Work to complete: Write the records out again exactly as they read, dropping any picture they hold.

(Records excerpted from a collection)
>>>

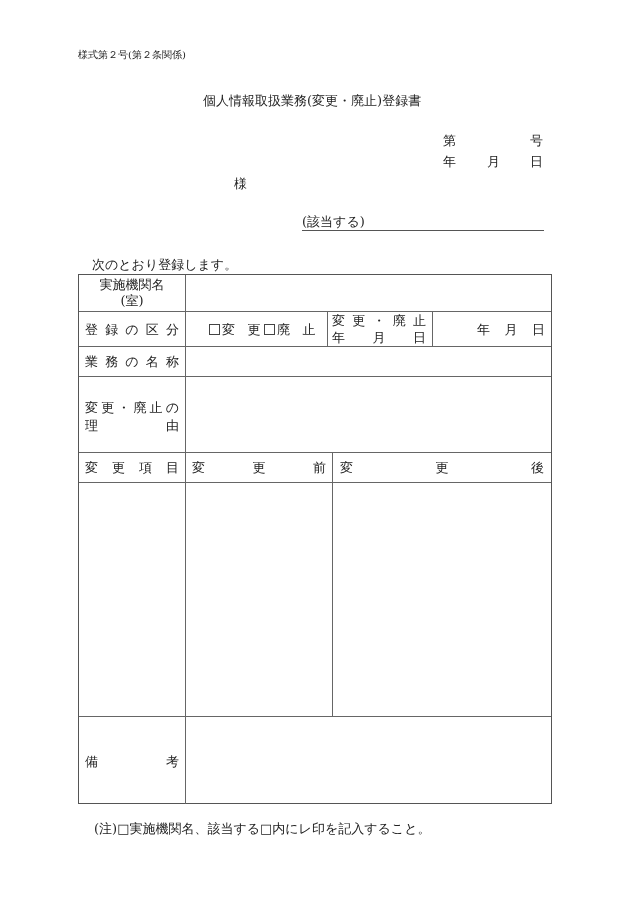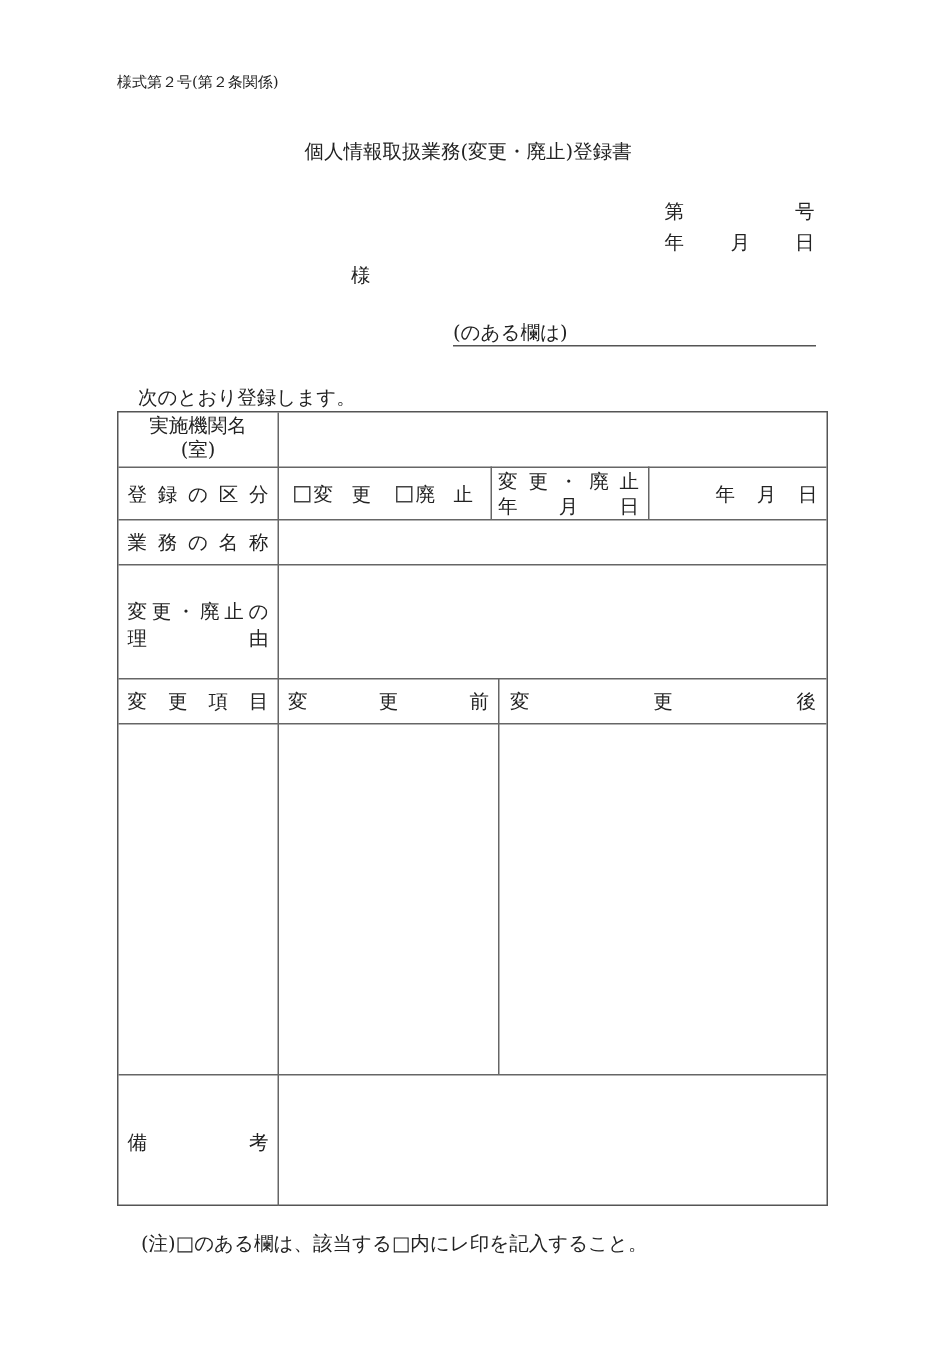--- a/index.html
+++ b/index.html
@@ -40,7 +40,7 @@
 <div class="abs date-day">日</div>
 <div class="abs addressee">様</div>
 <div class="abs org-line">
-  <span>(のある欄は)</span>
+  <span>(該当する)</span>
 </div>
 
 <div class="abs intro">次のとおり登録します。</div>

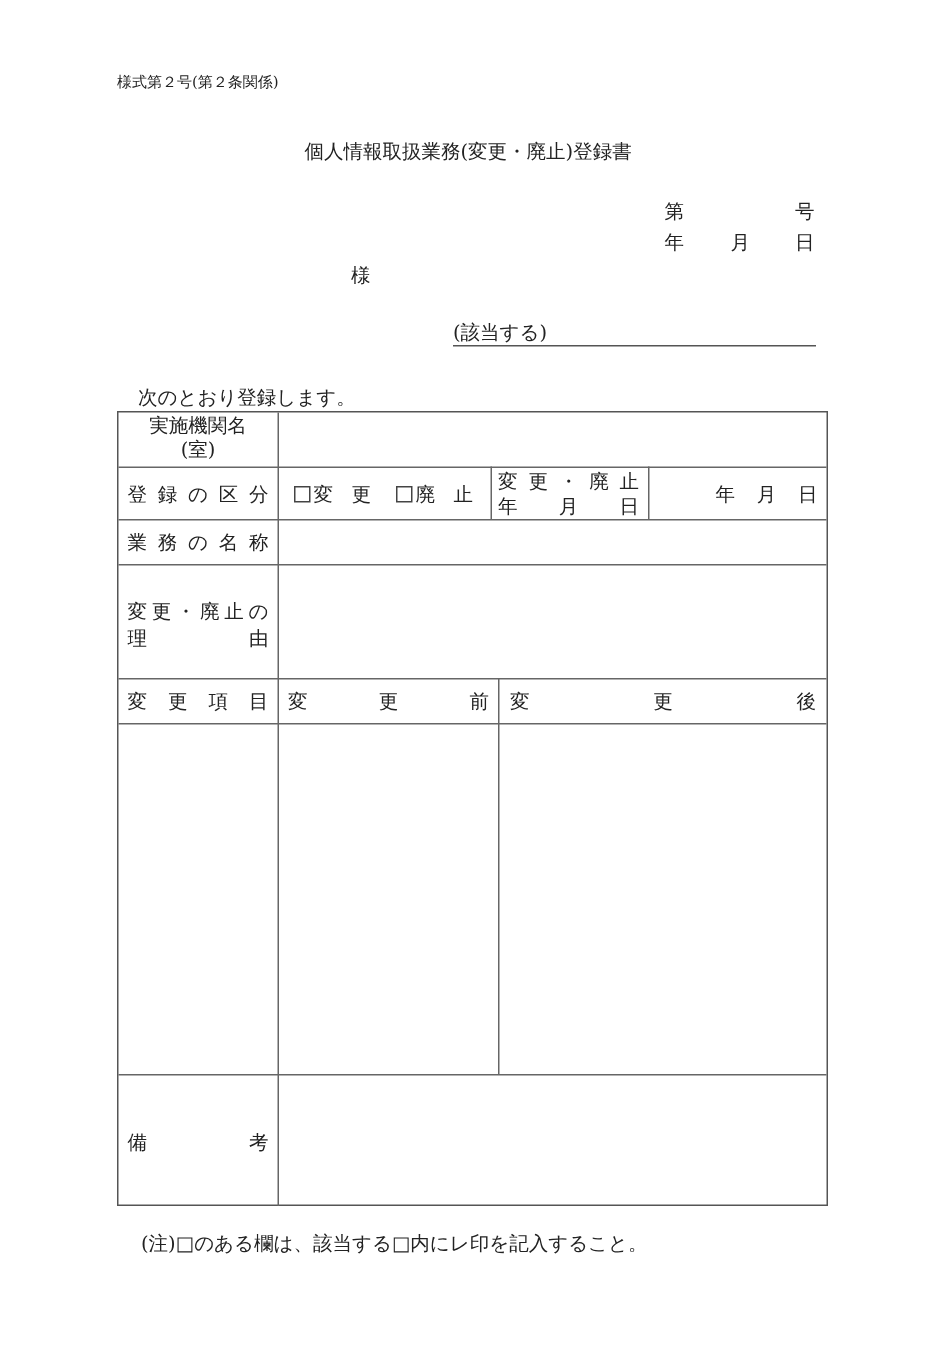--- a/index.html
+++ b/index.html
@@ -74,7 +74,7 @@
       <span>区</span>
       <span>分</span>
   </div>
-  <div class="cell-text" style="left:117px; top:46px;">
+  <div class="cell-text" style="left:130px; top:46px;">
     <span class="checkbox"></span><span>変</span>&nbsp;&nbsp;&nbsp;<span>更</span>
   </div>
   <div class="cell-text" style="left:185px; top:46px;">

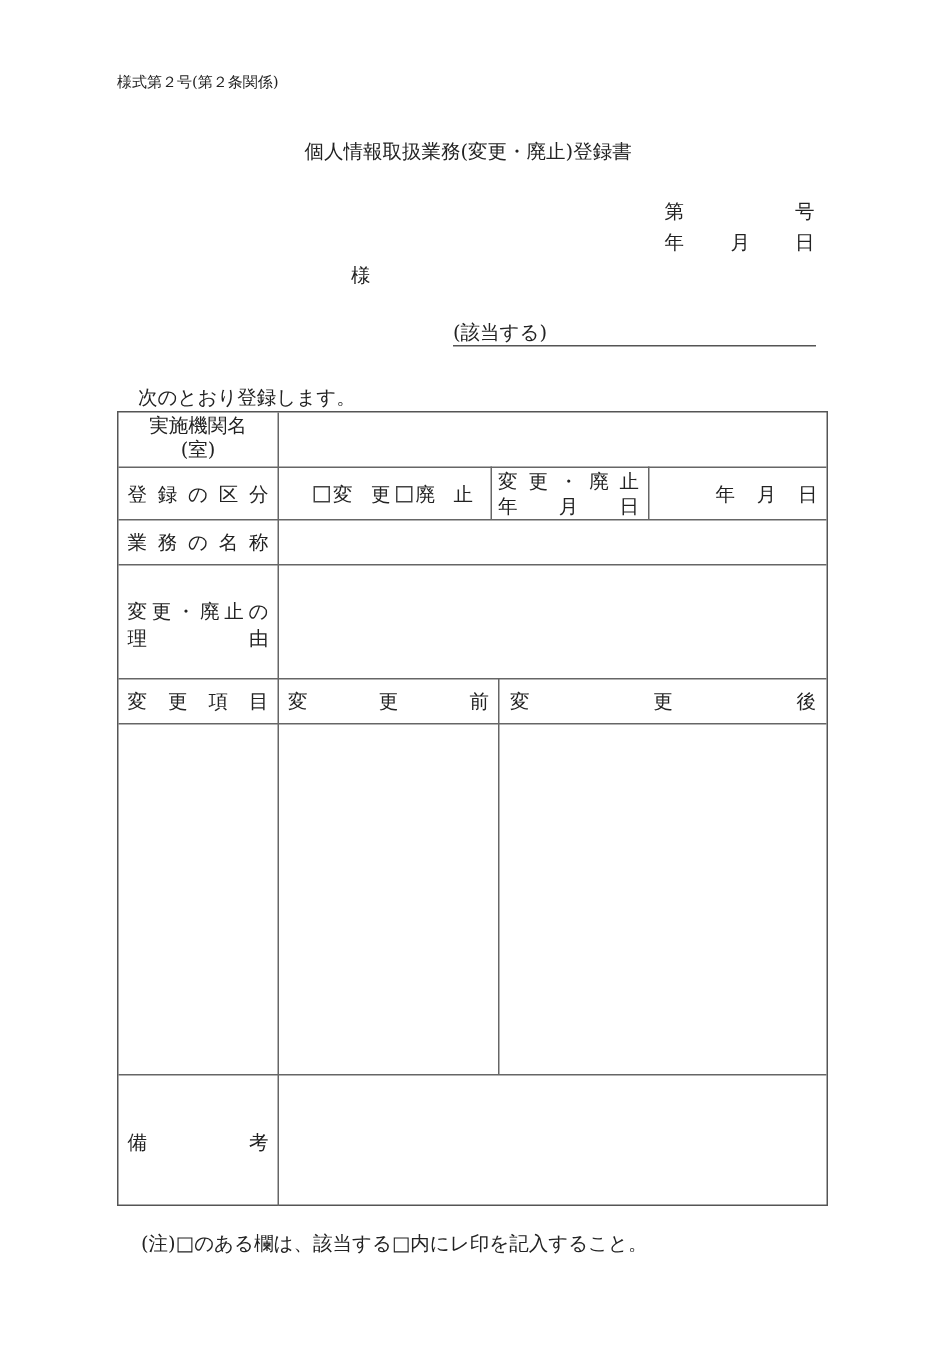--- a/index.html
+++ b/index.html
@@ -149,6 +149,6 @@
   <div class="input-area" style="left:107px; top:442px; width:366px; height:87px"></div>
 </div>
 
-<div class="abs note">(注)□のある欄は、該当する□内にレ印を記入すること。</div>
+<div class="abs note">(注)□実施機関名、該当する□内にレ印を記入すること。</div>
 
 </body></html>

<<<

Answer to the problem:
--- a/index.html
+++ b/index.html
@@ -40,7 +40,7 @@
 <div class="abs date-day">日</div>
 <div class="abs addressee">様</div>
 <div class="abs org-line">
-  <span>(のある欄は)</span>
+  <span>(該当する)</span>
 </div>
 
 <div class="abs intro">次のとおり登録します。</div>

--- a/index.html
+++ b/index.html
@@ -74,7 +74,7 @@
       <span>区</span>
       <span>分</span>
   </div>
-  <div class="cell-text" style="left:117px; top:46px;">
+  <div class="cell-text" style="left:130px; top:46px;">
     <span class="checkbox"></span><span>変</span>&nbsp;&nbsp;&nbsp;<span>更</span>
   </div>
   <div class="cell-text" style="left:185px; top:46px;">

--- a/index.html
+++ b/index.html
@@ -149,6 +149,6 @@
   <div class="input-area" style="left:107px; top:442px; width:366px; height:87px"></div>
 </div>
 
-<div class="abs note">(注)□のある欄は、該当する□内にレ印を記入すること。</div>
+<div class="abs note">(注)□実施機関名、該当する□内にレ印を記入すること。</div>
 
 </body></html>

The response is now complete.